Other Victorians' views of sex were quite progressive. Political publisher Richard Carlile professed a belief that women “had an almost constant desire for copulation,” and only social constraints kept them from acting on it. Wishful thinking, perhaps, given the lack of both social approval and reliable contraception, but others were similarly bold about giving sexuality pride of place in human affairs. “Sexual matters,” wrote the popular physician and advisor Henry
Guernsey, “are so thoroughly interwoven with the highest destinies of the human race, physically, mentally, and spiritually, there is scarcely any function of higher import.”[
6
]

Most nineteenth-century middle-class individuals struggled to find a sexual middle ground—not as negative and harsh as the views of Acton or Baker Brown, but probably not as openly enthusiastic as those of Carlile or Guernsey either—where they could feel comfortable, respectable, and safe. This was no small task. The bourgeois family, with its hothouse emotions and its pigeon-hole privacies, was supposed to be a fortress and a shield, providing a buffer zone of respectability that protected its members from aristocratic decadence on the one side and the horrors of the teeming city on the other. The purpose of this family was the generation and formation of people—specifically men—who would form an unassailable backbone for the state.

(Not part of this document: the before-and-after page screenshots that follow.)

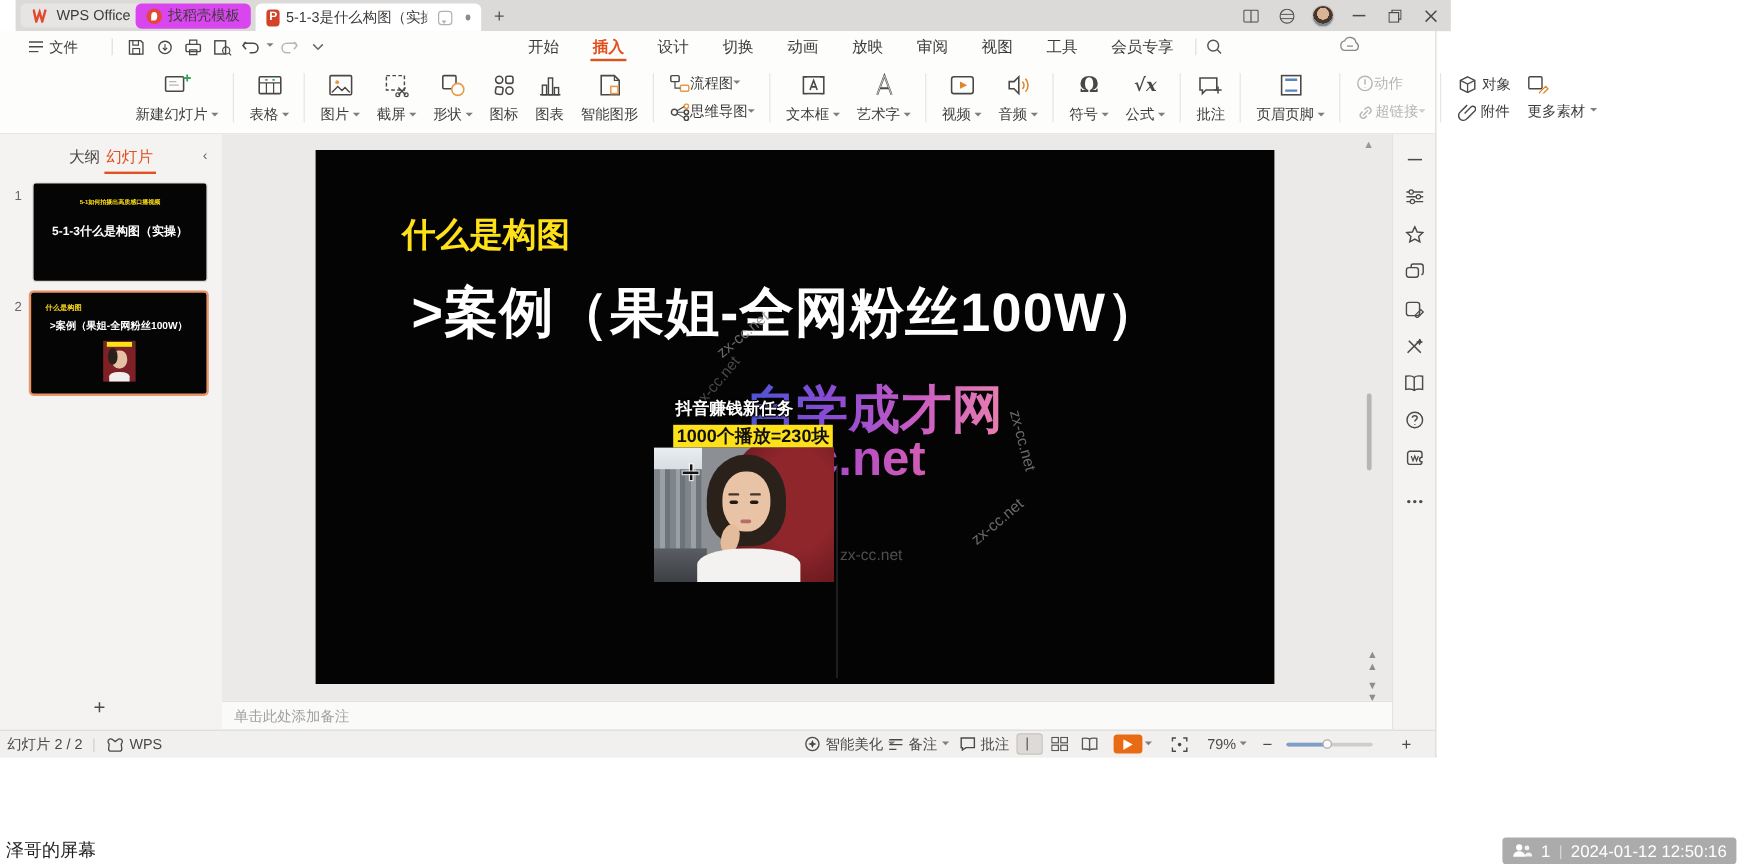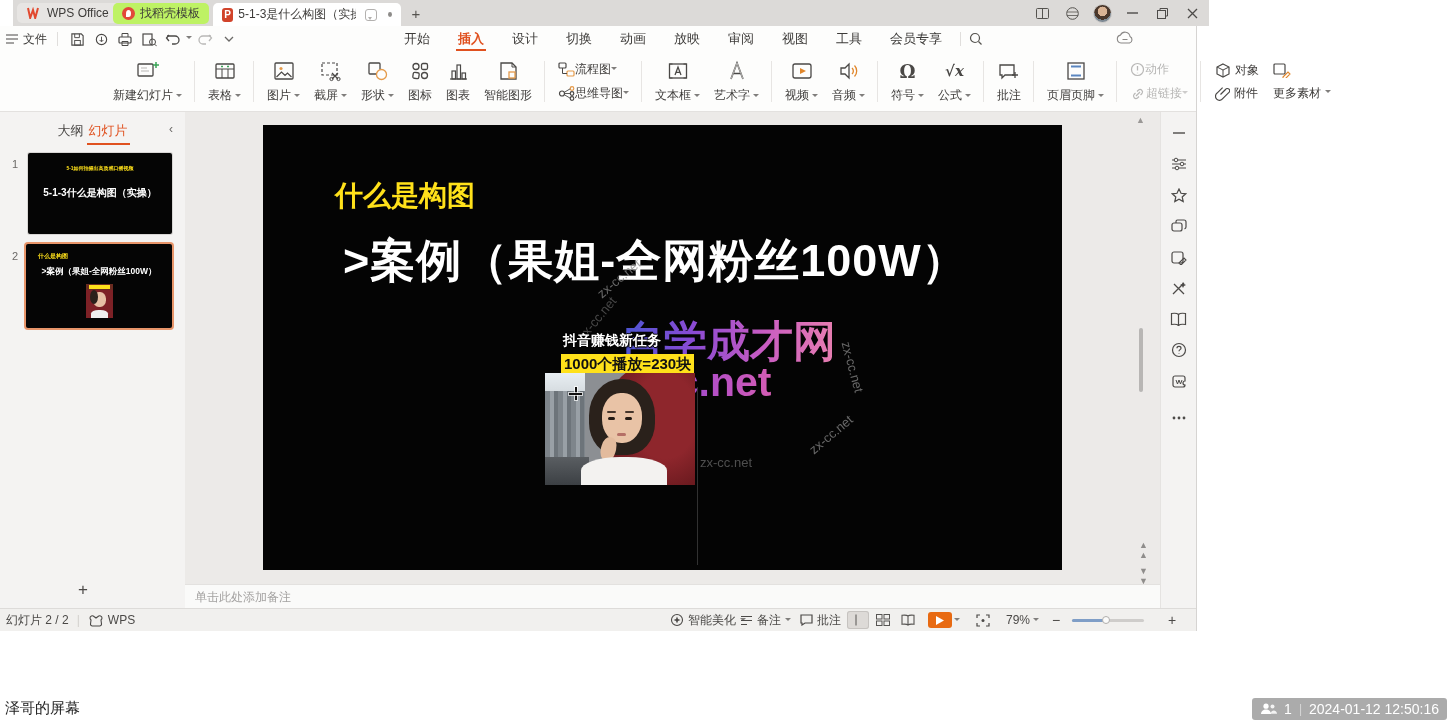--- a/index.html
+++ b/index.html
@@ -3,35 +3,35 @@
 <meta charset="utf-8">
 <style>
   html,body{margin:0;padding:0;}
   body{width:1450px;height:722px;background:#ffffff;font-family:"Liberation Sans","DejaVu Sans",sans-serif;overflow:hidden;position:relative;-webkit-font-smoothing:antialiased;}
   
   .wps{position:absolute;left:0;top:0;width:1196px;height:630px;background:#fff;border-right:1px solid #d6d4d2;border-bottom:1px solid #d6d4d2;}
   
   .titlebar{position:absolute;left:13px;top:0;width:1196px;height:26px;background:#dcdad8;}
   .logo-tab{position:absolute;left:4px;top:3px;height:20px;border-radius:5px;background:#e7e5e3;display:flex;align-items:center;gap:5px;padding:0 10px;font-size:12px;color:#3d3b39;}
   .doc-tab{position:absolute;top:3px;height:21px;display:flex;align-items:center;gap:5px;padding:0 9px;font-size:12px;color:#3d3b39;border-radius:5px 5px 0 0;}
-  .doc-tab.t2{left:100px;background:#bef264;border-radius:5px;}
+  .doc-tab.t2{left:100px;background:#d946ef;border-radius:5px;}
   .doc-tab.active{left:200px;background:#ffffff;height:23px;width:170px;}
   .docer-ico{width:13px;height:13px;border-radius:50%;background:#e2483a;position:relative;}
   .docer-ico:after{content:"";position:absolute;left:4px;top:3px;width:5px;height:7px;border-radius:50% 50% 50% 0;background:#fff;}
   .p-badge{width:14px;height:14px;border-radius:3px;background:#d1432a;color:#fff;font-size:10px;font-weight:bold;display:flex;align-items:center;justify-content:center;}
   .tab-bubble{width:12px;height:10px;border:1px solid #b3b1af;border-radius:3px;position:relative;margin-left:4px;}
   .tab-bubble:after{content:"";position:absolute;left:2px;bottom:-3px;border:3px solid transparent;border-top-color:#b3b1af;border-left-width:2px;border-right-width:2px;}
   .tab-dot{width:5px;height:5px;border-radius:50%;background:#8d8b89;margin-left:6px;}
   .newtab{position:absolute;left:394px;top:4px;width:18px;height:18px;color:#55534f;font-size:15px;display:flex;align-items:center;justify-content:center;}
   .winctl{position:absolute;top:0;height:26px;display:flex;align-items:center;color:#4d4b49;}
   .wbtn{width:30px;height:26px;display:flex;align-items:center;justify-content:center;}
   .avatar{width:17px;height:17px;border-radius:50%;background:radial-gradient(circle at 50% 38%,#d9b394 0 36%,#4a372b 37% 60%,#7e8a94 61%);border:1px solid #c9c7c5;}
   
   .menubar{position:absolute;left:0;top:26px;width:1196px;height:26px;background:#fdfdfc;display:flex;align-items:center;font-size:12px;color:#3d3b39;}
-  .file-btn{display:flex;align-items:center;gap:5px;padding:0 6px;}
+  .file-btn{display:flex;align-items:center;gap:5px;padding:0 24px;}
   .qbar{display:flex;align-items:center;gap:2px;margin-left:4px;}
   .qico{width:22px;height:20px;display:flex;align-items:center;justify-content:center;}
   .rtabs{display:flex;align-items:center;margin-left:150px;}
   .rtab{padding:0 14px;height:26px;display:flex;align-items:center;font-size:13px;color:#3d3b39;position:relative;}
   .rtab.active{color:#e0511f;font-weight:bold;}
   .rtab.active:after{content:"";position:absolute;left:12px;right:12px;bottom:1px;height:2px;background:#e0511f;}
   .share-btn{position:absolute;right:8px;top:29px;width:46px;height:19px;background:#ed6c2e;border-radius:4px;color:#fff;font-size:12px;display:flex;align-items:center;justify-content:center;gap:3px;margin-top:48px;}
   .cloud-q{position:absolute;right:62px;top:30px;}
   
   .ribbon{position:absolute;left:0;top:52px;width:1196px;height:60px;background:#fdfdfc;border-bottom:1px solid #e3e1df;display:flex;align-items:stretch;padding-left:100px;box-sizing:border-box;}

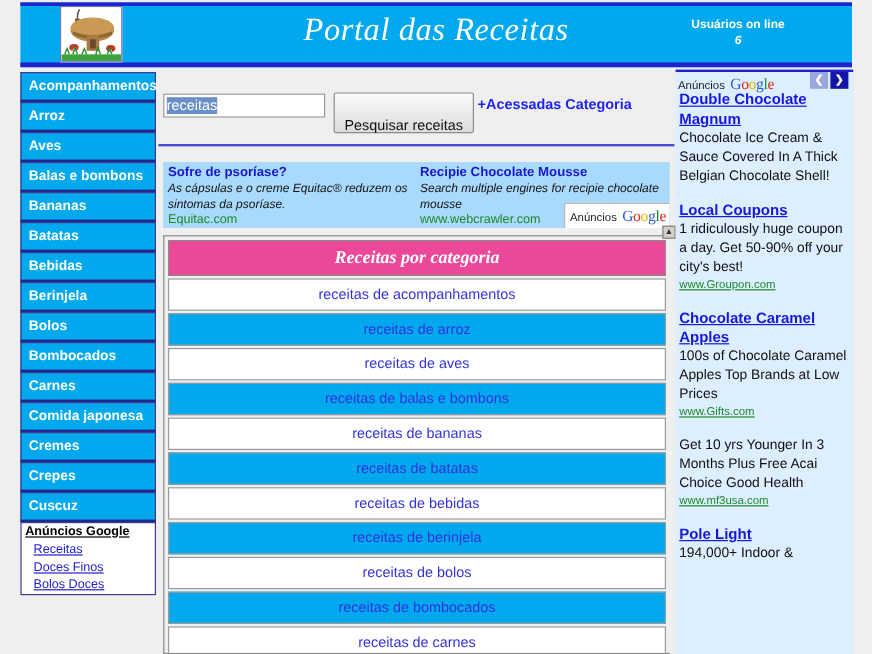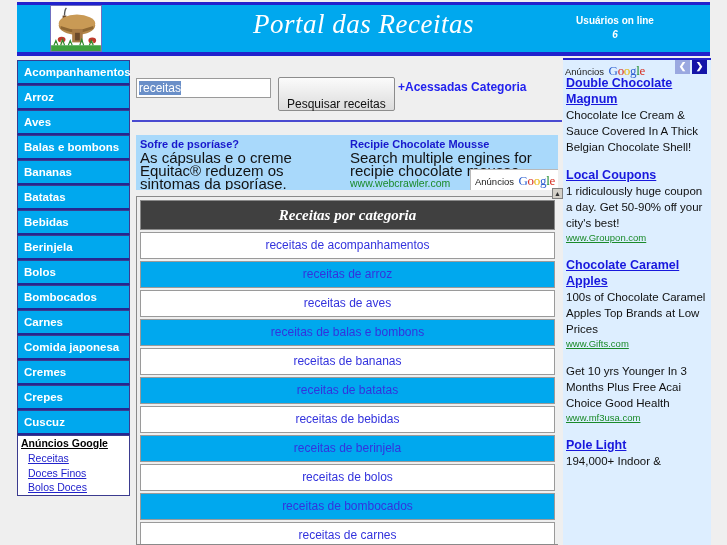--- a/index.html
+++ b/index.html
@@ -180,21 +180,21 @@
     overflow: hidden;
   }
   .bad-col { position: absolute; top: 2px; width: 200px; }
   .bad-col.c1 { left: 4px; }
   .bad-col.c2 { left: 214px; }
   .bad-title {
     font-size: 11px; font-weight: bold; color: #1818cc;
     line-height: 14px; white-space: nowrap; cursor: pointer;
   }
   .bad-desc {
-    font-size: 15px; color: #121212; line-height: 13px;
+    font-size: 10px; color: #121212; line-height: 13px; font-style: italic;
   }
   .bad-url {
     font-size: 10.5px; color: #1a8a2a; line-height: 13px;
   }
   #banner-ad-logo {
     position: absolute;
     right: 0px; bottom: 0px;
     background: #ffffff;
     border-top: 1px solid #b9b9b9;
     border-left: 1px solid #b9b9b9;
@@ -211,21 +211,21 @@
     left: 4px; top: 136px;
     width: 422px; height: 349px;
     background: #efefef;
     border: 1px solid #8a8a8a;
     border-right: none;
     overflow: hidden;
   }
   #cat-inner { padding: 3px 3px 0 3px; }
   .cat-head {
     height: 30px;
-    background: #404040;
+    background: #ec4899;
     border: 1px solid #8a8a8a;
     color: #ffffff;
     font-family: "Liberation Serif", serif;
     font-style: italic;
     font-weight: bold;
     font-size: 15px;
     text-align: center;
     line-height: 28px;
     margin-bottom: 2px;
   }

The deliberate formation of a solid, respectable, and powerful middle-class culture was more than a reaction against the aristocracy or, in the New World, an effort to embody the “more perfect union” envisioned by America's founding fathers. It was also an effort to create a strong national core that could survive increasing exposure to the world. By the mid-nineteenth century, the United States, Great Britain, and nearly all of the European states had extended their reach, as well as their armies and economies, to the far corners of the globe. Whether in British India, the Belgian Congo, German East Africa, French Cambodia, or any of the legion other European or American appropriations, successful empires required adept management of far-flung possessions inconveniently populated by vast numbers of people who didn't look, think, or act like their colonial overlords. “Natives” were often thought of as primitive or childlike, in dire need of the civilizing influence of the superior European. (Fear of a brown planet is, in other words, nothing new. Nor is the racist, paternalistic sentiment well summarized as “what these people need is a honky.”) But the elite and the aristocracy did not have the numbers to provide more than the uppermost layer of top brass. The majority of colonial personnel came out of the middle classes. A powerful middle class allowed European and European-descended whites to maintain their
sense of themselves as standard-bearers, those whose “fitness to rule” equipped them for empire.